В этих крайне тяжелых условиях и в быстро свершившемся поражении большевиков в борьбе с проституцией идеи Александры Коллонтай скорее всего были направлены на то, чтобы попытаться если не уничтожить, то хотя бы ослабить проституцию не со стороны «предложения», а со стороны «спроса». В городах среди промышленного пролетариата поход к проститутке был одним из наиболее распространенных способов удовлетворения сексуальных потребностей для мужчин. Коллонтай, очевидно, полагала, что свободная любовь, создающая хоть и часто сменяемые, но все же довольно длительные пары, может сократить эти походы к проституткам и стать своего рода барьером для распространения венерических заболеваний. Во всяком случае, Коллонтай считала: «Там, где есть страсть, влечение – там кончается проституция…»[46]

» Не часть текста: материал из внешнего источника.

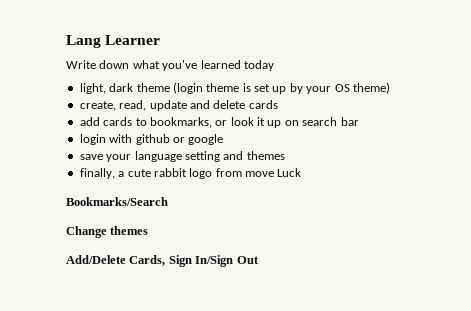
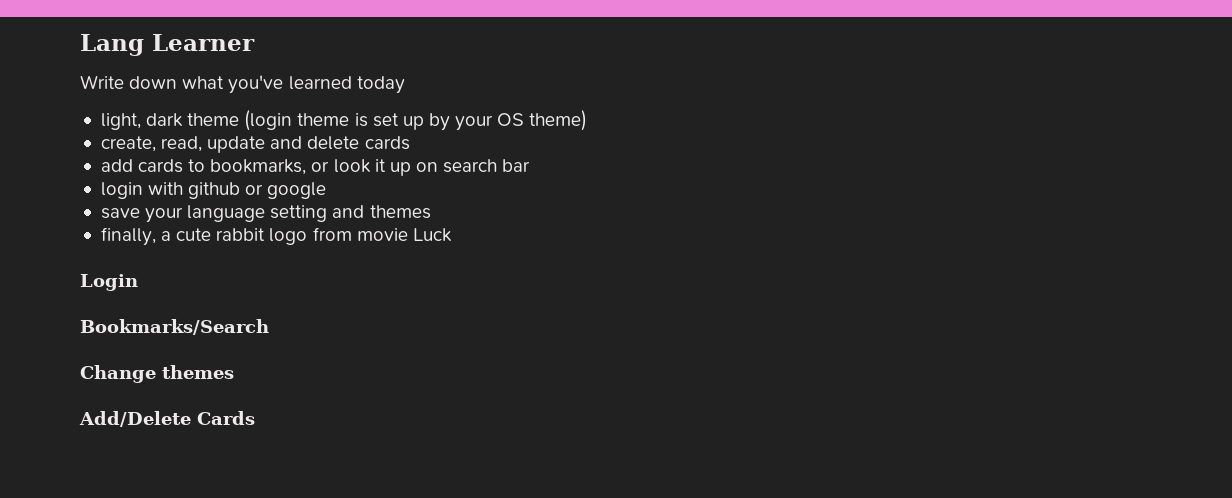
[245,171,274,177] move -> [356,228,408,241] movie
(302, 172) none -> [80,274,138,291] // Login
[129,255,259,267] Cards, Sign In/Sign Out -> [197,411,255,425] Cards

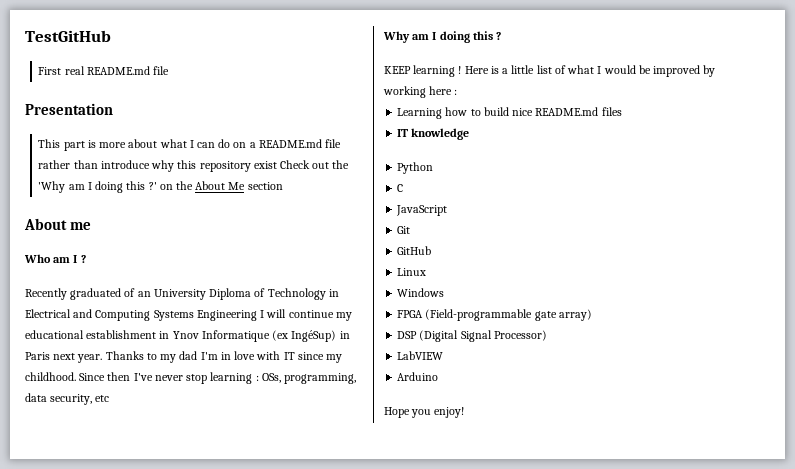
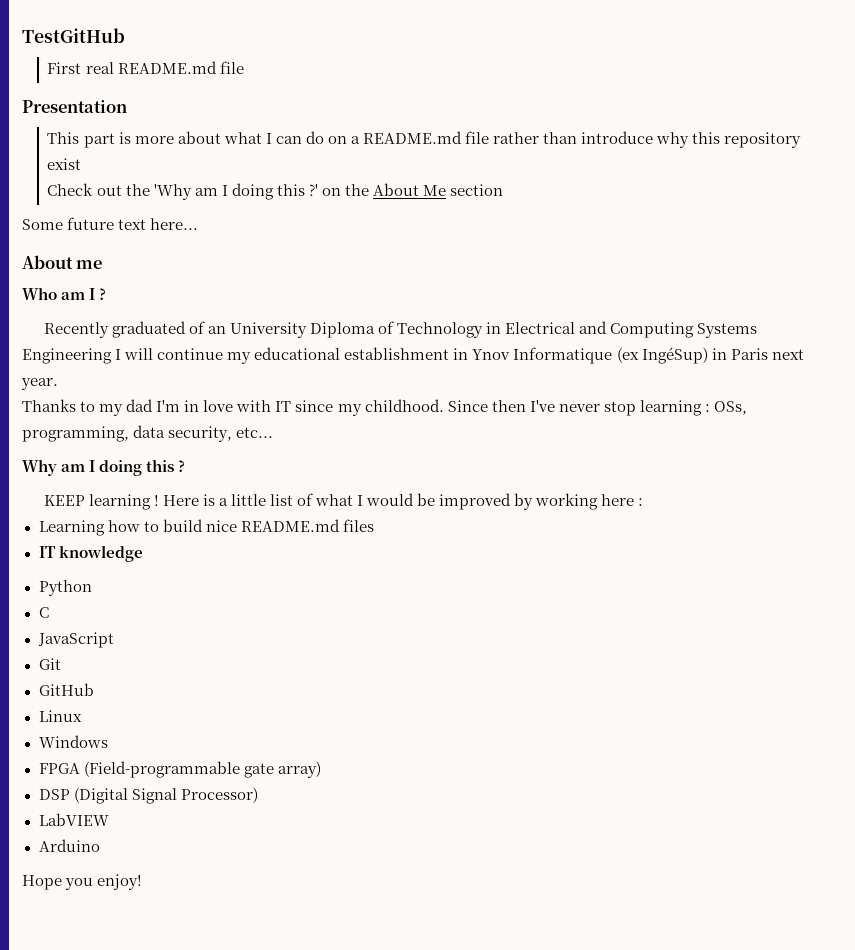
(277, 165) none -> (82, 164) //
(283, 186) none -> [22,217,199,230] // Some future text here...
(103, 358) none -> (58, 384) //
[95,395,110,402] etc -> [236,427,274,438] etc...

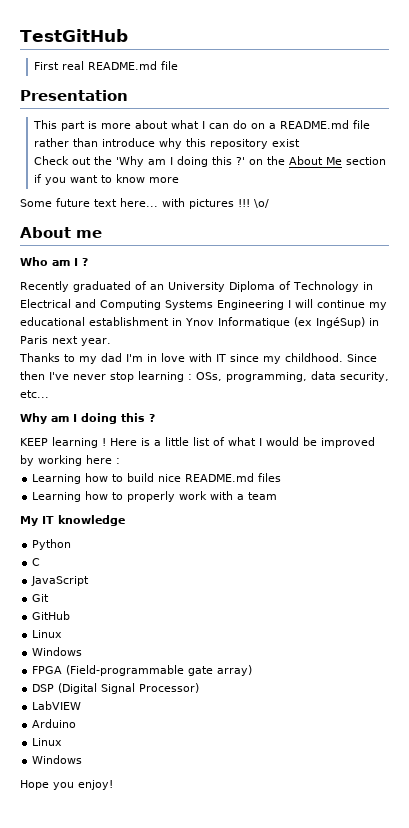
(504, 190) none -> [33,174,179,185] if you want to know more
(199, 224) none -> [162,198,269,209] with pictures !!! \o/
(374, 525) none -> [32,491,278,502] [20,516,38,526] Learning how to properly work with a team // My
(100, 845) none -> [32,738,63,746] [32,755,83,764] // Linux // Windows

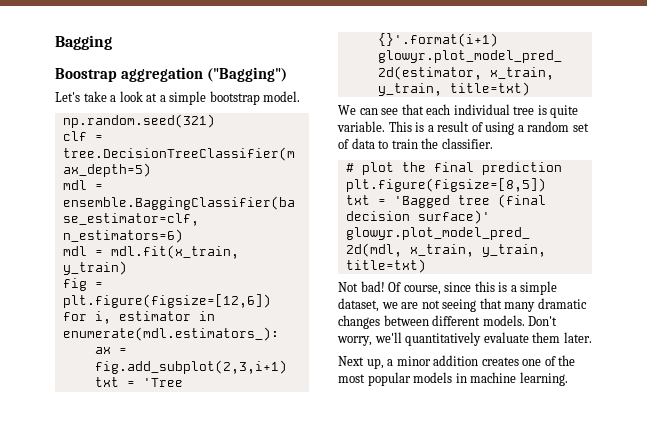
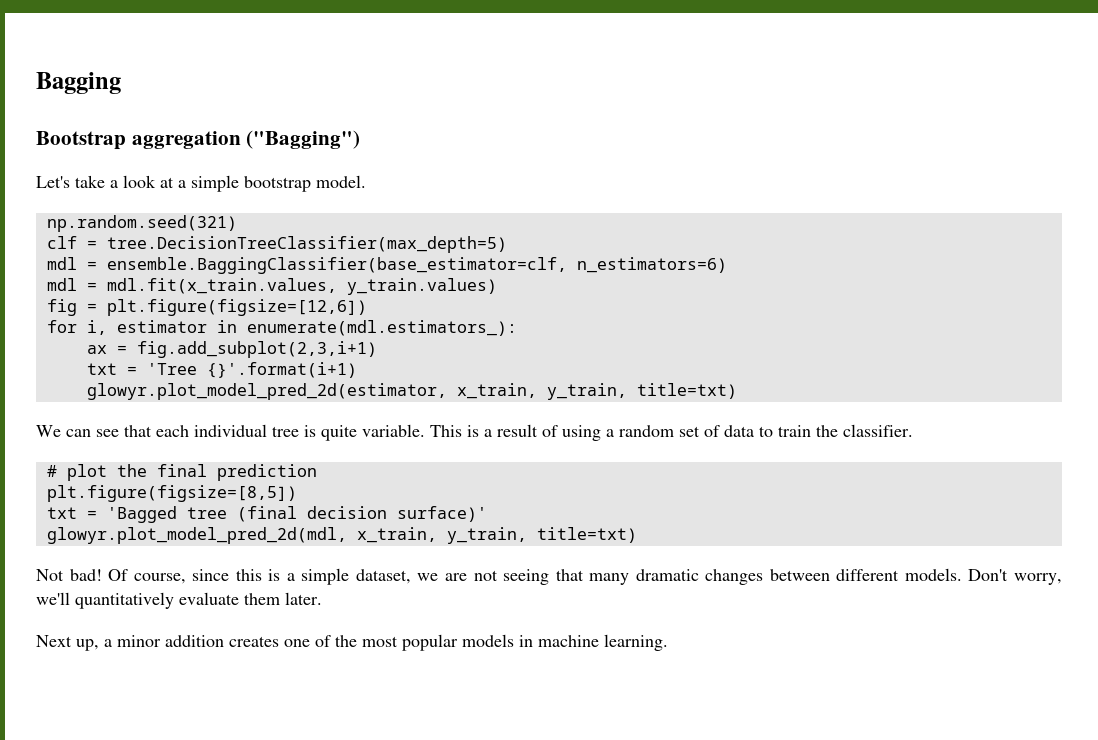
[55,68,117,82] Boostrap -> [36,131,126,150] Bootstrap
[110,245,239,259] [62,261,127,275] mdl.fit(x_train, y_train) -> [106,278,497,295] mdl.fit(x_train.values, y_train.values)

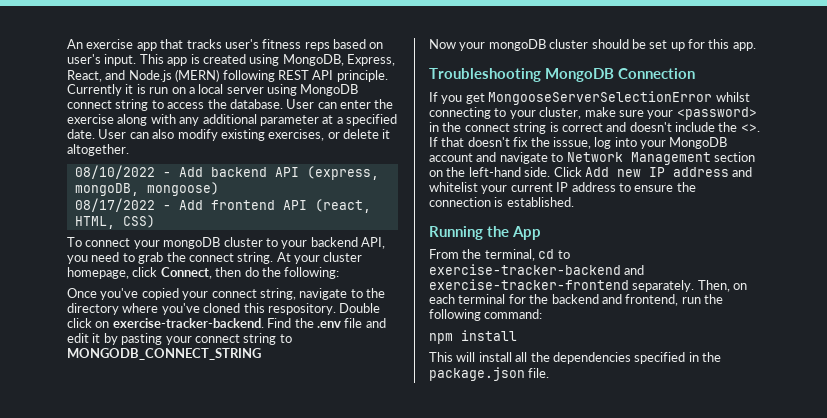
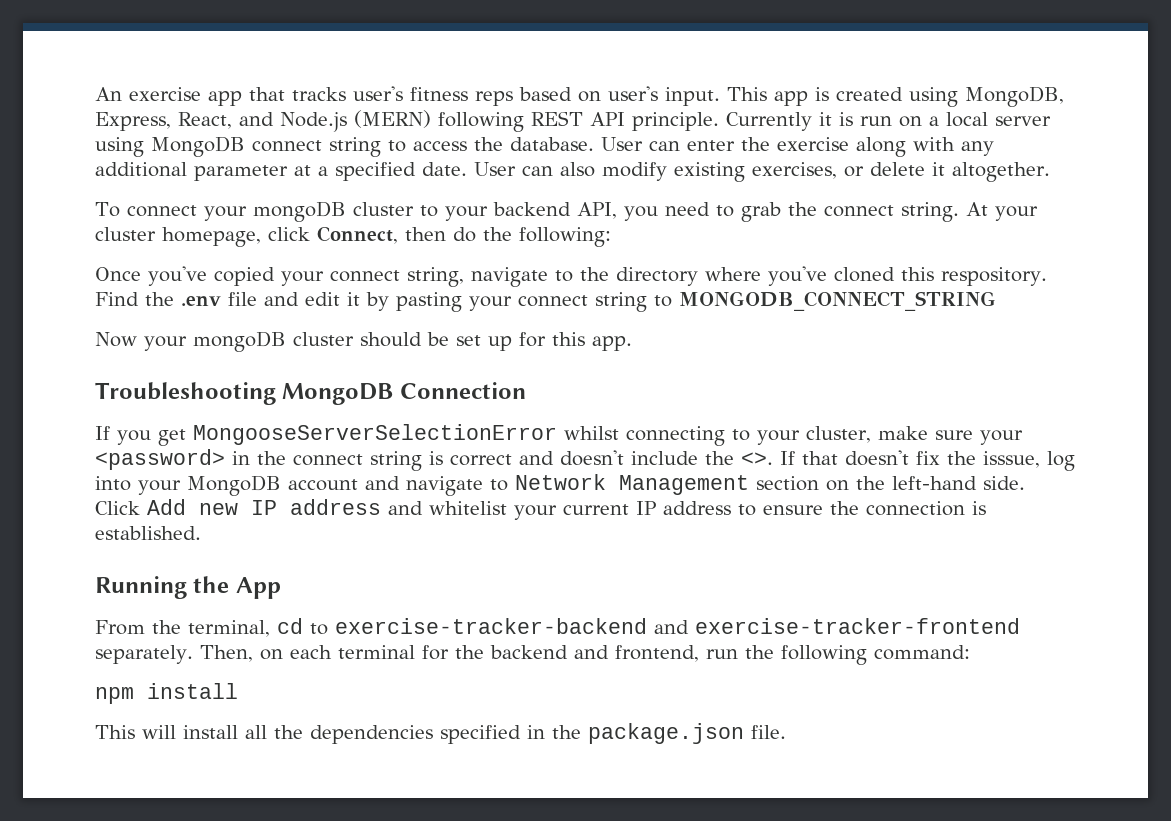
[74,165,379,180] [74,182,219,196] [74,198,371,213] [74,215,155,229] // 08/10/2022 - Add backend API (express, mongoDB, mongoose) // 08/17/2022 - Add frontend API (react, HTML, CSS) -> (1050, 172) none
[339,303,381,313] [67,318,264,328] Double click on exercise-tracker-backend. -> (1047, 276) none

Впрочем, как можно судить из речей Александры Коллонтай, ее противопоставление свободной любви и проституции строилось на таких аргументах. Во-первых, она исходила из очень широкого определения проституции: «Проститутки, с нашей точки зрения, это все женщины, которые продают свои ласки, свое тело во временное или в постоянное, длительное обладание мужчине за материальные блага, за хорошую пищу, одежду, украшения и за право, продавая себя мужчине, не заниматься трудом, не обременять себя работой»[47]. С этой точки зрения вступление в брак по расчету со стороны женщины также считалось проституцией. Во-вторых, Коллонтай считала проституток «трудовыми дезертирами», попросту уклоняющимися от участия в производительном труде. В-третьих, саму проблему проституции она рассматривала с точки зрения интересов трудового коллектива, взятого в самом широком смысле, как коллектива всех трудящихся РСФСР. Этому посвящен один из самых ярких моментов ее речи против проституции: «Свобода общения между полами не противоречит идеологии коммунизма. Интересы коллектива трудового не затрагиваются тем, что брак носит краткосрочный или длительный характер, что в основу его положены любовь, страсть или даже преходящее физическое влечение. Неприемлемой, вредной для коллектива является лишь материальная сделка между полами, в форме ли проституции, в образе законного брака, подмены свободного общения полов на почве взаимного влечения грубо-материальным учетом выгоды от этого общения»[48]. Таким образом, Александра Коллонтай считала, что к отношениям между полами не должно примешиваться никакого материального расчета или выгоды. Если бы этого можно было достичь, то проституция быстро исчезла вместе со всеми негативными ее сторонами, в частности, с распространением венерических заболеваний, поскольку мужчины и женщины должны следить за своим здоровьем.
Однако эта прекрасная теория оказалась малопригодной на практике в суровых условиях послереволюционных лет. Хотя некий эффект, конечно, имел место. По данным С.Е. Гальперина, произошло перераспределение источников заражения венерическими болезнями. В 1918 году большая часть случаев заражения сифилисом приходилась на проституток (53 %) и на случайных женщин (31 %), тогда как знакомые женщины заражали мужчин в 14 % случаев. В 1924 году первые две категории сократились до 32 % и 23 % соответственно, но зато доля заразившихся от знакомых женщин выросла до 34 %[49]. По статистическим данным, собранным в Московской губернии, заболеваемость сифилисом после революции почти не отличалась от дореволюционной. В 1902 году было два случая заболеваний на 1000 человек в год, в 1924 году – 1,8 случая на 1000 человек в год[50]. Свобода любви просто перераспределила источники заражения венерическими болезнями и сифилисом, что было весьма сомнительным результатом.